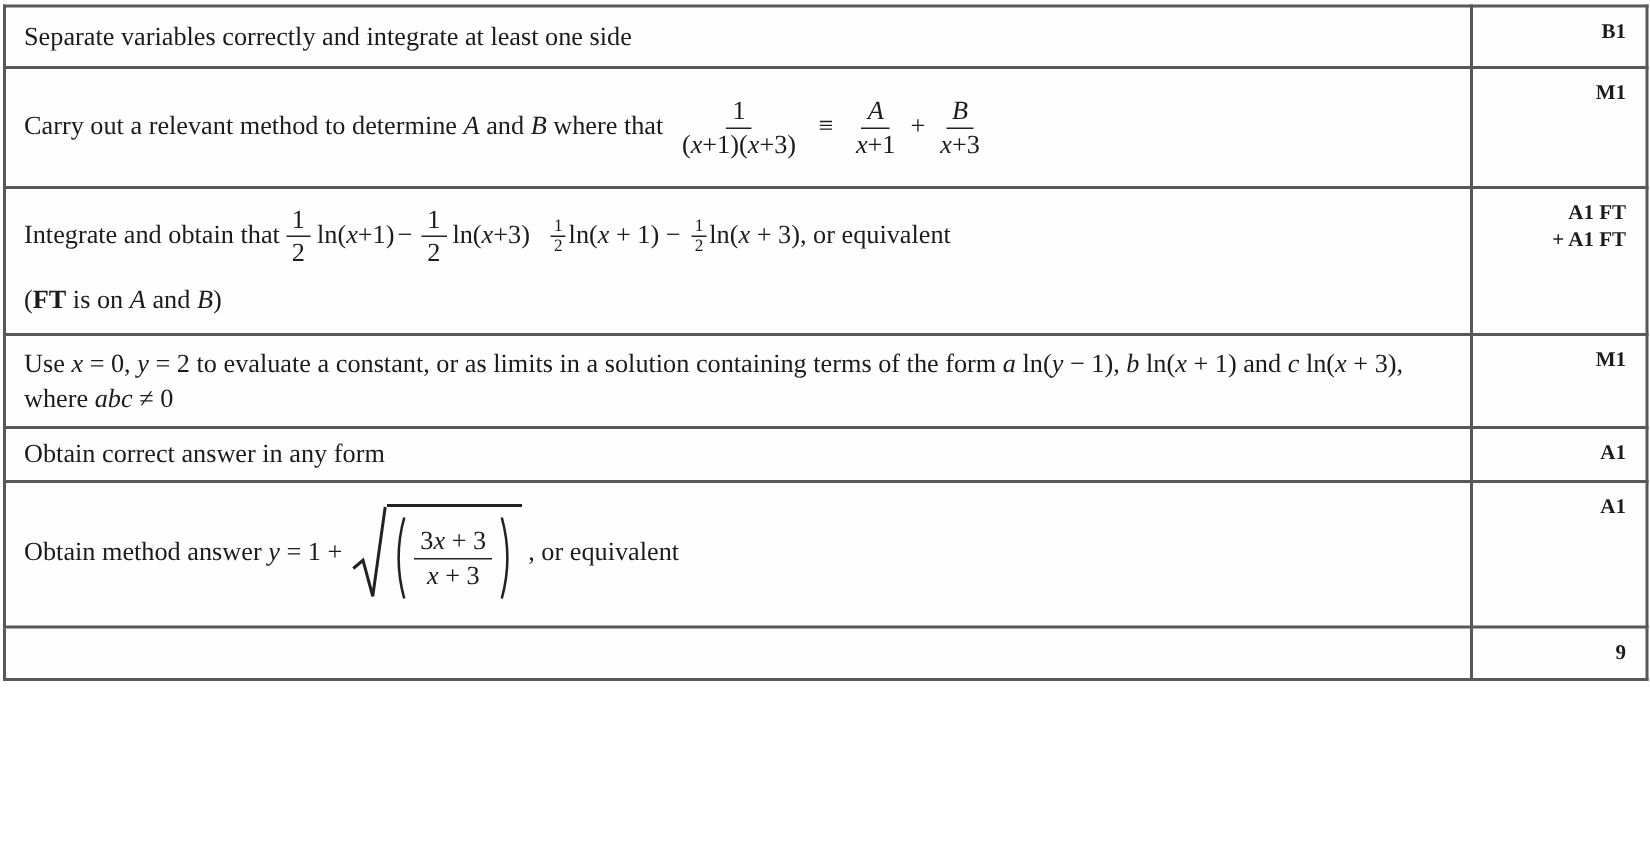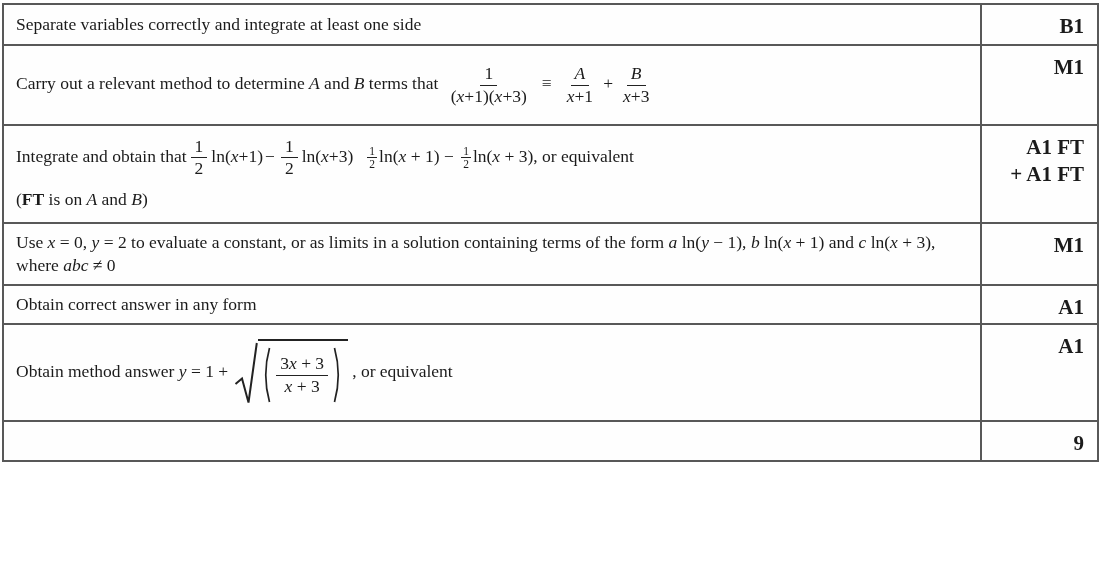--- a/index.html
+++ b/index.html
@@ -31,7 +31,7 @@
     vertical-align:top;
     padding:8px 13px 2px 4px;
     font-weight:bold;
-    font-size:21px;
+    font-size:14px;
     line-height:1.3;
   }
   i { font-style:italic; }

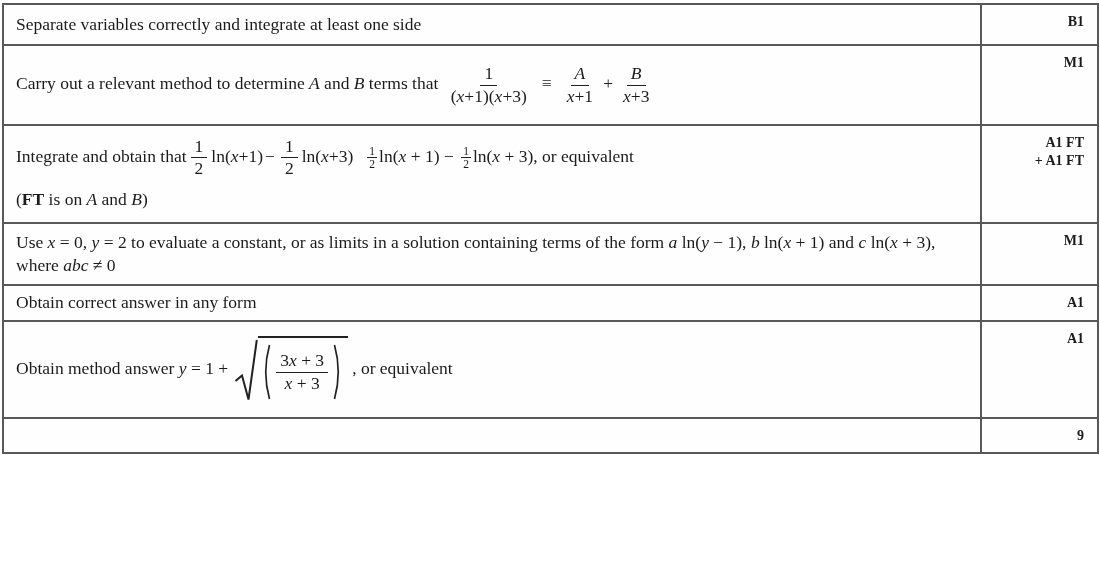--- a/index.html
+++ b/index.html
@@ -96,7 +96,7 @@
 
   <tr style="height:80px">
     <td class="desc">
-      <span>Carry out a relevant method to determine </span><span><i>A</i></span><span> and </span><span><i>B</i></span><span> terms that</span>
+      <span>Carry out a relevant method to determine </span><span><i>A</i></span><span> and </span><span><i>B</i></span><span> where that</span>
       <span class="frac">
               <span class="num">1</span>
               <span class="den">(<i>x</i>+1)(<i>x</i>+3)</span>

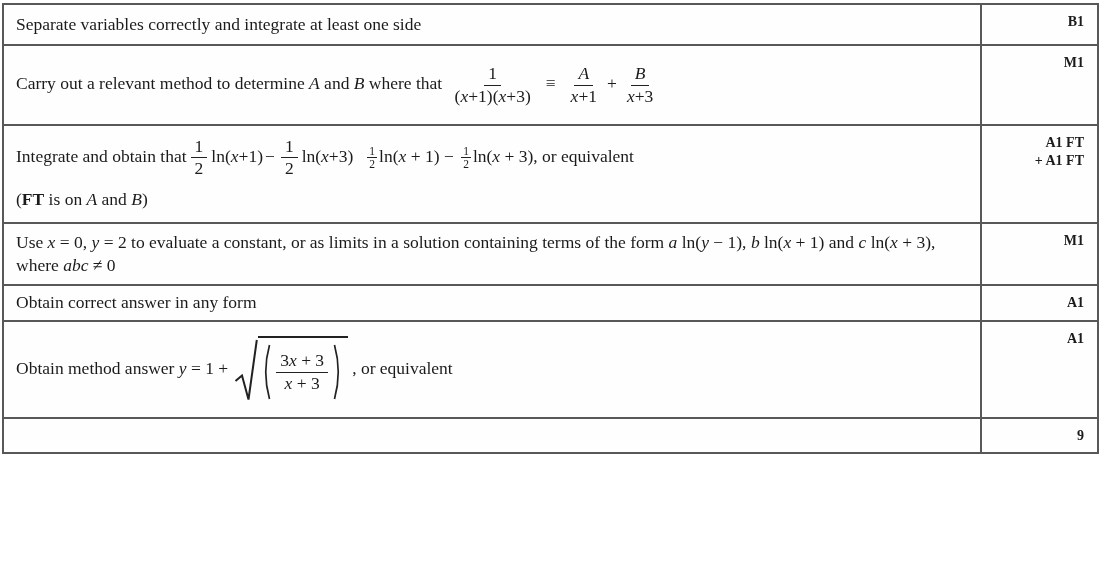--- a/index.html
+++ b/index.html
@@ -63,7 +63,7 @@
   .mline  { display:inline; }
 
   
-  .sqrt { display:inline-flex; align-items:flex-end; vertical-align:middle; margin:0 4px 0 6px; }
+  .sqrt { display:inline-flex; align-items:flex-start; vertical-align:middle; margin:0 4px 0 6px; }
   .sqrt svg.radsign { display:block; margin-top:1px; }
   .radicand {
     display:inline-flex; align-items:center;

• • • •

INSTRUCTIONS TO FOLLOW:
Return, from the data, each line that has the word "font" in it.

RESULT OF THE EXERCISE:
     font-weight:bold;
-    font-size:21px;
+    font-size:14px;
   i { font-style:italic; }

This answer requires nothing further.